In session tracking, you store active cart contents in BagState. When a user exits the site, you want to clear their cart after 30 minutes of inactivity. You set an event-time timer for last_activity_time + 1800. If no new event resets the timer within 30 minutes, the timer fires, emails the user about their abandoned cart, and clears the state.

9. Common Mistakes

  • Setting Timers without keys: Like stateful processing, timers require key-value inputs. Applying them to non-keyed data throws a validation crash.
  • Neglecting timezone offsets: When using processing-time timers, be careful with system local time zones on worker VMs. Always stick to UTC.

10. Interview Perspective

  • Question: What happens if you call timer.set() multiple times for the same key?
  • Answer: Calling set() overwrites the existing timer for that key/window. Only the last scheduled timestamp is active. This is ideal for resetting inactivity timeouts.
  • Question: Can a timer output data?
  • Answer: Yes.

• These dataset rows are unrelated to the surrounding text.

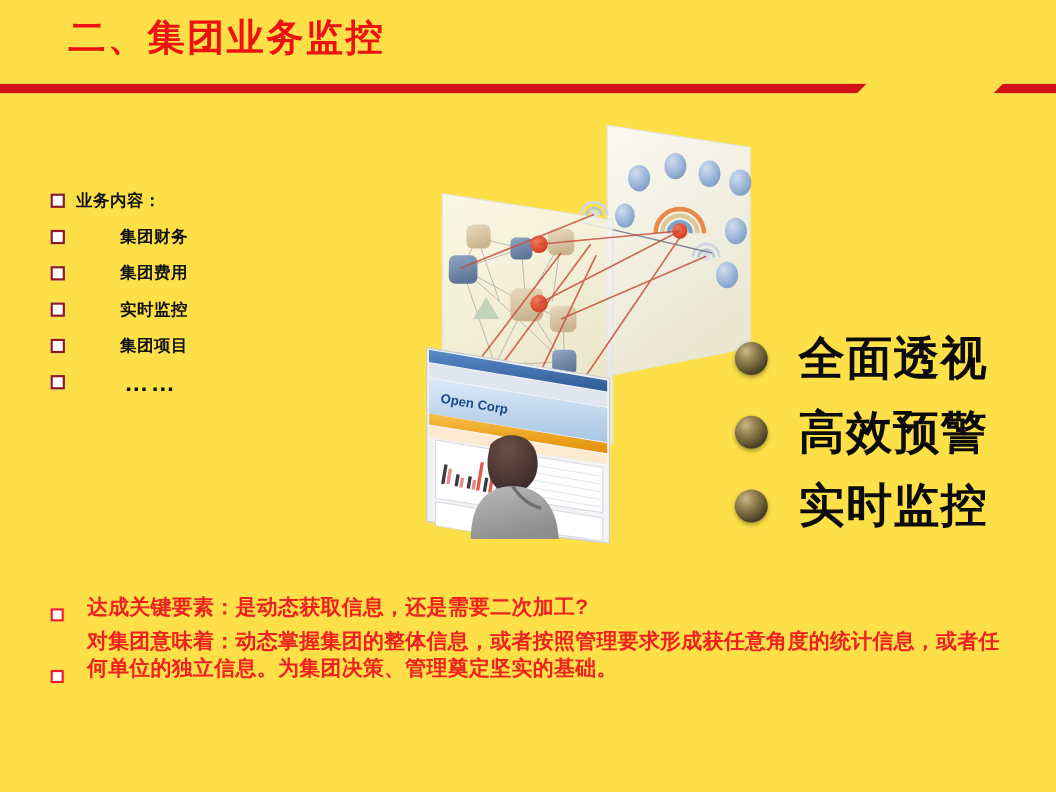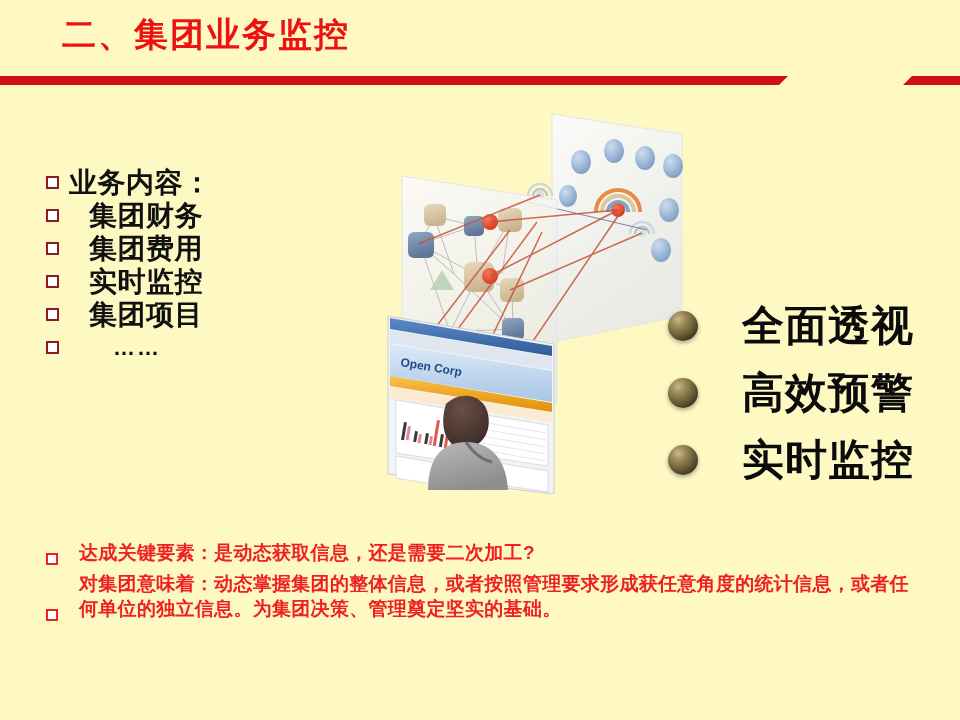--- a/index.html
+++ b/index.html
@@ -10,21 +10,21 @@
   body {
     width: 960px;
     height: 720px;
     position: relative;
     overflow: hidden;
     font-family: "Liberation Sans", "DejaVu Sans", sans-serif;
   }
   #slide {
     position: absolute;
     inset: 0;
-    background: #fef9c3;
+    background: #fde047;
   }
 
   
   .slide-title {
     position: absolute;
     left: 62px;
     top: 14px;
     font-size: 34px;
     font-weight: bold;
     color: #ee1111;
@@ -68,28 +68,28 @@
   .sq-bullet {
     width: 13px;
     height: 13px;
     border: 2.5px solid #8e1a22;
     background: #ffffff;
     flex: 0 0 auto;
     box-sizing: border-box;
     margin-right: 10px;
   }
   .list-label {
-    font-size: 28px;
+    font-size: 15px;
     font-weight: bold;
     color: #101010;
     white-space: nowrap;
     letter-spacing: 0.5px;
   }
   .list-row.indent .list-label {
-    margin-left: 20px;
+    margin-left: 40px;
   }
   .list-row.ellipsis .list-label {
     margin-left: 44px;
     font-size: 22px;
     letter-spacing: 2px;
   }
 
   
   .graphic {
     position: absolute;
@@ -104,21 +104,20 @@
   .benefits {
     position: absolute;
     left: 668px;
     top: 292px;
     width: 290px;
   }
   .benefit-row {
     display: flex;
     align-items: center;
     height: 67px;
-    gap: 16px;
   }
   .sphere {
     width: 30px;
     height: 30px;
     border-radius: 50%;
     flex: 0 0 auto;
     margin-right: 28px;
     background:
       radial-gradient(circle at 34% 28%, #cbb98d 0%, #a08f5c 22%, #6e6239 52%, #3b3421 80%, #241f12 100%);
     box-shadow: 0 2px 4px rgba(0,0,0,0.35);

The @on_timer callback method has the exact same capabilities as process()—it can yield elements to downstream collections.

11. Best Practices

  • Always clear state cells associated with a key inside the timer callback to prevent leaks.
  • Use Event-Time timers for backfills and deterministic testing, and Processing-Time timers solely for wall-clock notifications.

12. Summary

  • Timers schedule callbacks based on time domains (Event/Processing).
  • Configured using @on_timer(TimerSpec).
  • Crucial for session timeouts, heartbeats, and state memory cleanup.

13. Interactive Challenges

Challenge 1: Processing-Time Timeout Alert (Beginner)

Define a DoFn class named HeartbeatAlertDoFn that sets a processing-time timer to fire exactly 10 seconds after processing a record.

Challenge 2: Inactivity Timer Resetter (Intermediate)

Write a DoFn class named InactivitySessionDoFn that uses a ValueStateSpec to hold session activity, and sets a 60-second event-time timer that gets reset (pushed forward) every time a new event for that key arrives.

Challenge 3: State Garbage Collector (Advanced)

Define a DoFn that accumulates integers into BagStateSpec and sets an event-time timer at the end of the window. When the timer fires, it yields the average of all buffered values and clears the state.